The Hidden Camera Level in iOS 11

Have you ever tried to use your iPhone or iPad take a picture of a box, a sheet of paper, or something else that’s precisely rectangular, but been annoyed that the image came out skewed because it was difficult to hold your camera straight?

Fortunately, Apple snuck a camera level in iOS 11, but it requires enabling a seemingly unrelated feature and noticing a subtle new interface element. Here’s how to access it.

First, turn on Grid in Settings > Camera, so thin white lines divide the viewfinder into a grid of nine rectangles. The lines help you compose your shots with the rule of thirds, so it’s a useful option to enable anyway.

Now, here’s the trick with the camera level: it appears only if you’re holding the iPhone or iPad flat, so the camera points straight down toward the floor or straight up toward the sky. It manifests itself as two crosshairs: a yellow crosshair marks the position where the camera will be level, and a white crosshair shows the camera’s current position.

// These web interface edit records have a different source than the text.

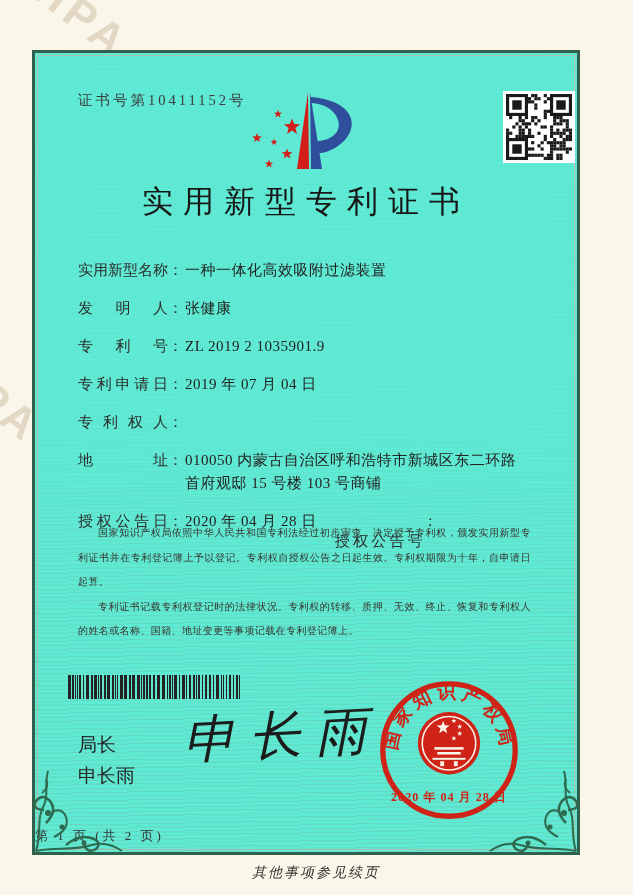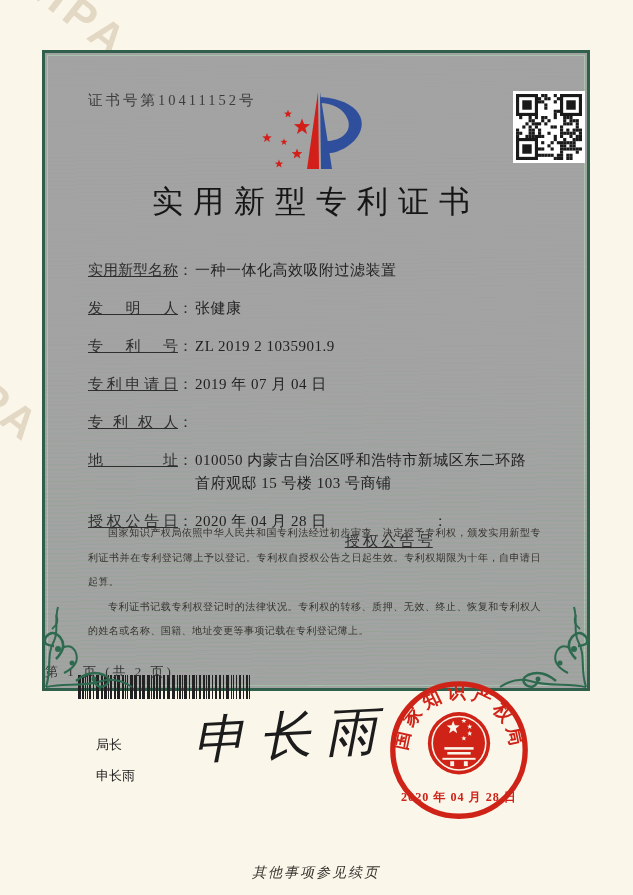--- a/index.html
+++ b/index.html
@@ -11,22 +11,22 @@
   }
   .watermark{
     position:absolute;font-family:"Liberation Sans","DejaVu Sans",sans-serif;
     font-weight:bold;color:rgba(203,186,158,0.5);pointer-events:none;
     letter-spacing:6px;z-index:0;white-space:nowrap;
   }
   .wm-tl{left:-22px;top:-26px;font-size:44px;transform:rotate(38deg);}
   .wm-lm{left:-110px;top:358px;font-size:44px;transform:rotate(38deg);}
   .wm-mr{left:368px;top:232px;font-size:46px;transform:rotate(38deg);color:rgba(206,191,166,0.5);}
   .frame{
-    position:absolute;left:42px;top:50px;width:548px;height:641px;
-    border:3px solid #30604b;background:#a3a3a3;z-index:1;box-sizing:border-box;
+    position:absolute;left:32px;top:50px;width:548px;height:805px;
+    border:3px solid #30604b;background:#5eead4;z-index:1;box-sizing:border-box;
   }
   .frame .innerline{
     position:absolute;inset:2px;border:1px solid #a9c4ad;pointer-events:none;
   }
   .texture{
     position:absolute;inset:0;pointer-events:none;
     background:
       repeating-linear-gradient(179deg, rgba(125,168,130,0.22) 0 1px, rgba(0,0,0,0) 1px 4px),
       repeating-linear-gradient(181deg, rgba(125,168,130,0.12) 0 1px, rgba(0,0,0,0) 1px 6px);
     -webkit-mask-image:linear-gradient(rgba(0,0,0,0.15) 0%, rgba(0,0,0,0.25) 45%, rgba(0,0,0,0.9) 70%, #000 100%);
@@ -36,33 +36,33 @@
     position:absolute;left:43px;top:38px;font-size:14.5px;letter-spacing:3px;color:#3c3c3c;
   }
   .logo{position:absolute;left:212px;top:36px;width:140px;height:82px;}
   .qr{position:absolute;left:468px;top:38px;width:66px;height:66px;background:#fff;padding:3px;}
   .title{
     position:absolute;left:0;right:0;top:128px;text-align:center;
     font-size:31px;font-weight:normal;letter-spacing:10px;color:#161616;
   }
   .fields{position:absolute;left:43px;right:48px;top:206px;}
   .frow{display:flex;margin-bottom:15px;font-size:15px;line-height:23px;color:#2e2e2e;}
-  .flabel{width:90px;flex:none;text-align:justify;text-align-last:justify;text-decoration:underline;}
+  .flabel{width:90px;flex:none;text-align:justify;text-align-last:justify;}
   .fcolon{flex:none;padding-right:2px;}
   .fvalue{flex:1;letter-spacing:0.5px;color:#222;}
   .frow.double .fvalue{flex:none;}
   .frow.double .pair2{margin-left:18px;display:flex;}
   .frow.double .pair2 .flabel{width:88px;margin-top:20px;}
   .paras{position:absolute;left:43px;right:46px;top:468px;}
   .paras p{
     margin:0;text-indent:2em;font-size:10px;line-height:24.5px;
     color:#36342f;letter-spacing:0.4px;text-align:justify;
   }
   .barcode{position:absolute;left:33px;top:622px;width:176px;height:24px;}
-  .director{position:absolute;left:43px;top:676px;font-size:13px;line-height:31px;color:#222;margin-left:8px;}
+  .director{position:absolute;left:43px;top:676px;font-size:19px;line-height:31px;color:#222;}
   .signature{
     position:absolute;left:148px;top:648px;font-size:52px;color:#1c1c1c;
     transform:rotate(-3deg);letter-spacing:14px;font-style:italic;white-space:nowrap;
   }
   .seal{position:absolute;left:341px;top:626px;width:146px;height:146px;z-index:3;}
   .page-no{
     position:absolute;left:0;right:0;bottom:7px;text-align:left;
     font-size:13px;letter-spacing:3px;color:#333;
   }
   .ornament{position:absolute;bottom:-3px;width:92px;height:92px;z-index:2;}

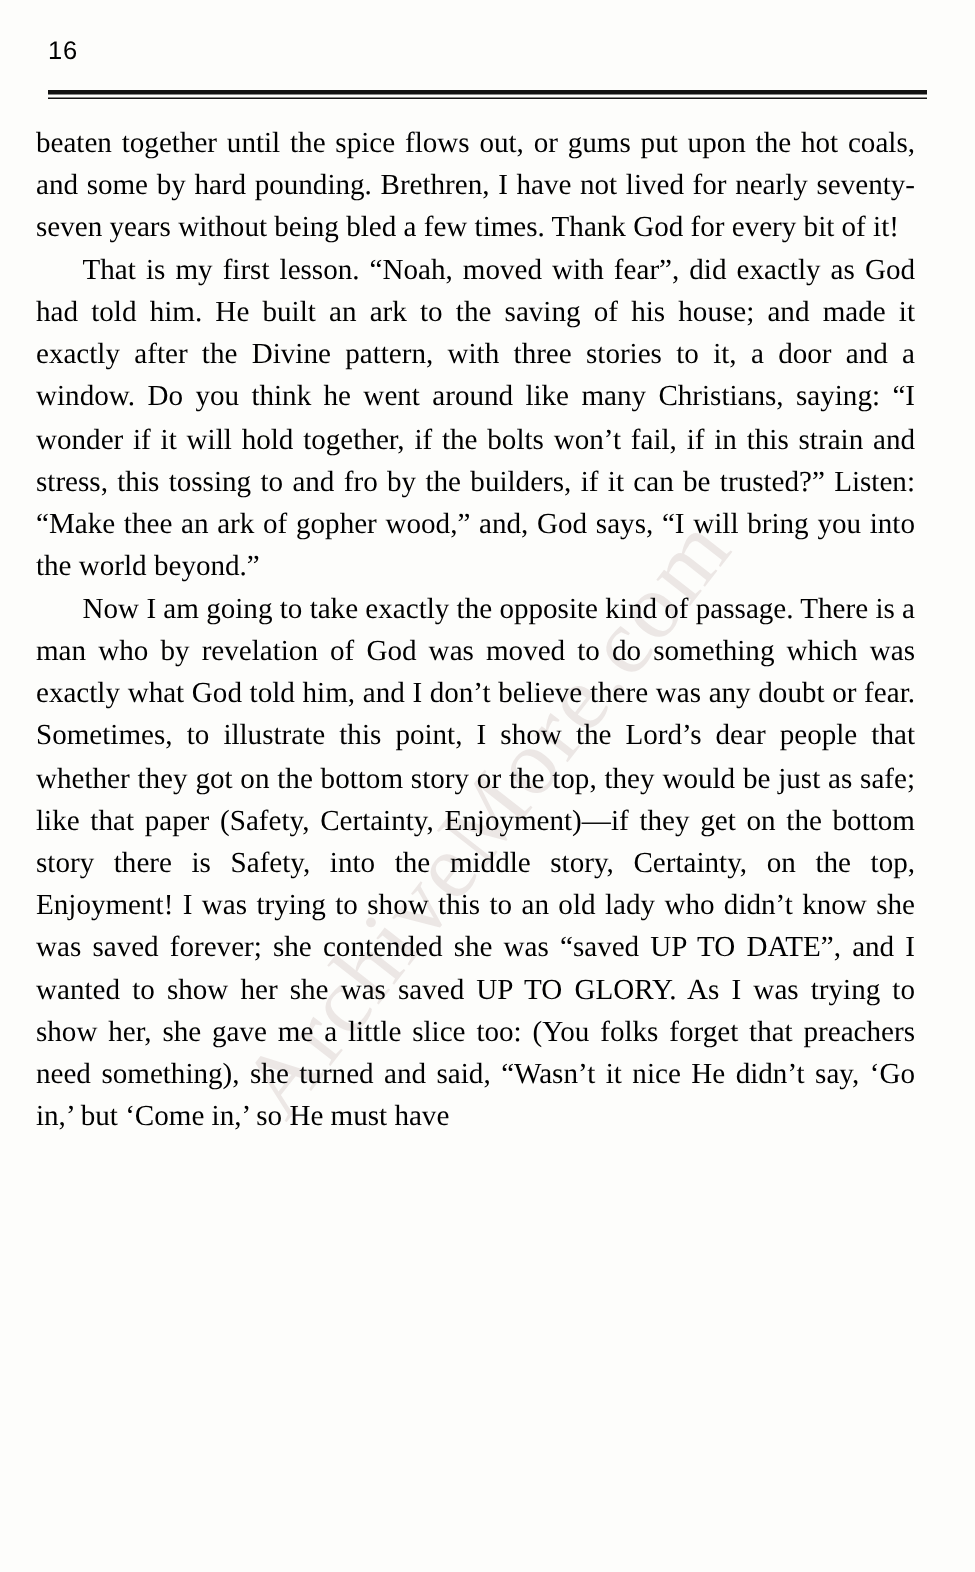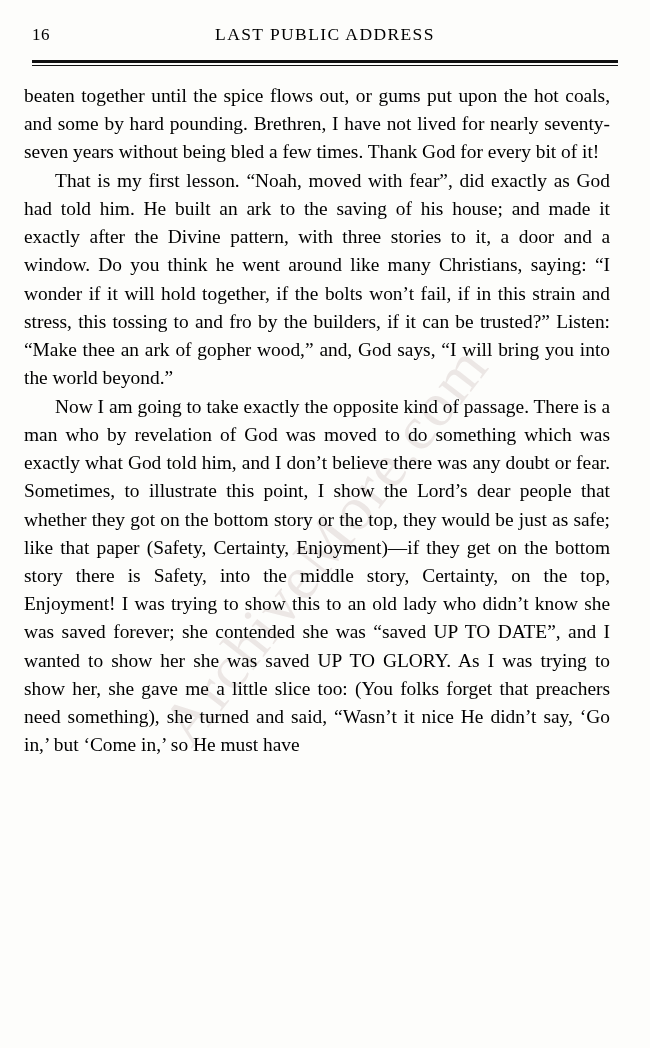--- a/index.html
+++ b/index.html
@@ -52,21 +52,21 @@
     position: absolute;
     left: 32px;
     top: 24px;
     width: 586px;
     height: 30px;
     display: flex;
     align-items: baseline;
   }
   .folio {
     font-size: 17px;
-    font-family: Liberation Serif, serif;
+    font-family: Liberation Sans, sans-serif;
     width: 60px;
     text-align: left;
     letter-spacing: 0.5px;
   }
   .running-title {
     flex: 1;
     text-align: center;
     font-size: 17.5px;
     letter-spacing: 1.4px;
     font-family: "Liberation Serif", serif;
@@ -116,21 +116,20 @@
 <body>
 
 <div class="page">
 
   <div class="watermark">ArchiveMore.com</div>
 
   <div class="content">
 
     <div class="header">
       <div class="folio">16</div>
-      <div class="running-title">LAST PUBLIC ADDRESS</div>
       <div class="folio-spacer"></div>
     </div>
 
     <div class="rule rule-thick"></div>
     <div class="rule rule-thin"></div>
 
     <div class="body-text">
       <p class="para first">beaten together until the spice flows out, or gums put upon the hot coals, and some by hard pounding.  Brethren, I have not lived for nearly seventy-seven years without being bled a few times.  Thank God for every bit of it!</p>
       <p class="para">That is my first lesson.  “Noah, moved with fear”, did exactly as God had told him.  He built an ark to the saving of his house; and made it exactly after the Divine pattern, with three stories to it, a door and a window. Do you think he went around like many Christians, saying: “I wonder if it will hold together, if the bolts won’t fail, if in this strain and stress, this tossing to and fro by the builders, if it can be trusted?” Listen: “Make thee an ark of gopher wood,” and, God says, “I will bring you into the world beyond.”</p>
       <p class="para">Now I am going to take exactly the opposite kind of passage.  There is a man who by revelation of God was moved to do something which was exactly what God told him, and I don’t believe there was any doubt or fear.  Sometimes, to illustrate this point, I show the Lord’s dear people that whether they got on the bottom story or the top, they would be just as safe; like that paper (Safety, Certainty, Enjoyment)—if they get on the bottom story there is Safety, into the middle story, Certainty, on the top, Enjoyment!  I was trying to show this to an old lady who didn’t know she was saved forever; she contended she was “saved UP TO DATE”, and I wanted to show her she was saved UP TO GLORY.  As I was trying to show her, she gave me a little slice too: (You folks forget that preachers need something), she turned and said, “Wasn’t it nice He didn’t say, ‘Go in,’ but ‘Come in,’ so He must have</p>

The viewfinder showing a white and yellow crosshair when it's not perfectly level.

Using the level is simple: tilt the camera until the two crosshairs merge into a single yellow plus sign. The hard part is keeping them together while tapping the shutter button.

The iOS 11 camera shows a single yellow crosshair when it's level.

In the first screenshot above, you can see how the Apple TV box looks skewed. However, once I made sure the camera was level for the second screenshot, the edges of the box came out perfectly square.

Unless you take a lot of product shots, you probably won’t need the camera level often, but it and the gridlines are so subtle and useful that it’s worth leaving them on so they’re available for times when you’re trying to avoid skewed edges.

Have you found any other subtle new features in the Camera app in iOS 11? Let us know in the comments!

For more iOS 11 tips, check out my book, Take Control of iOS 11.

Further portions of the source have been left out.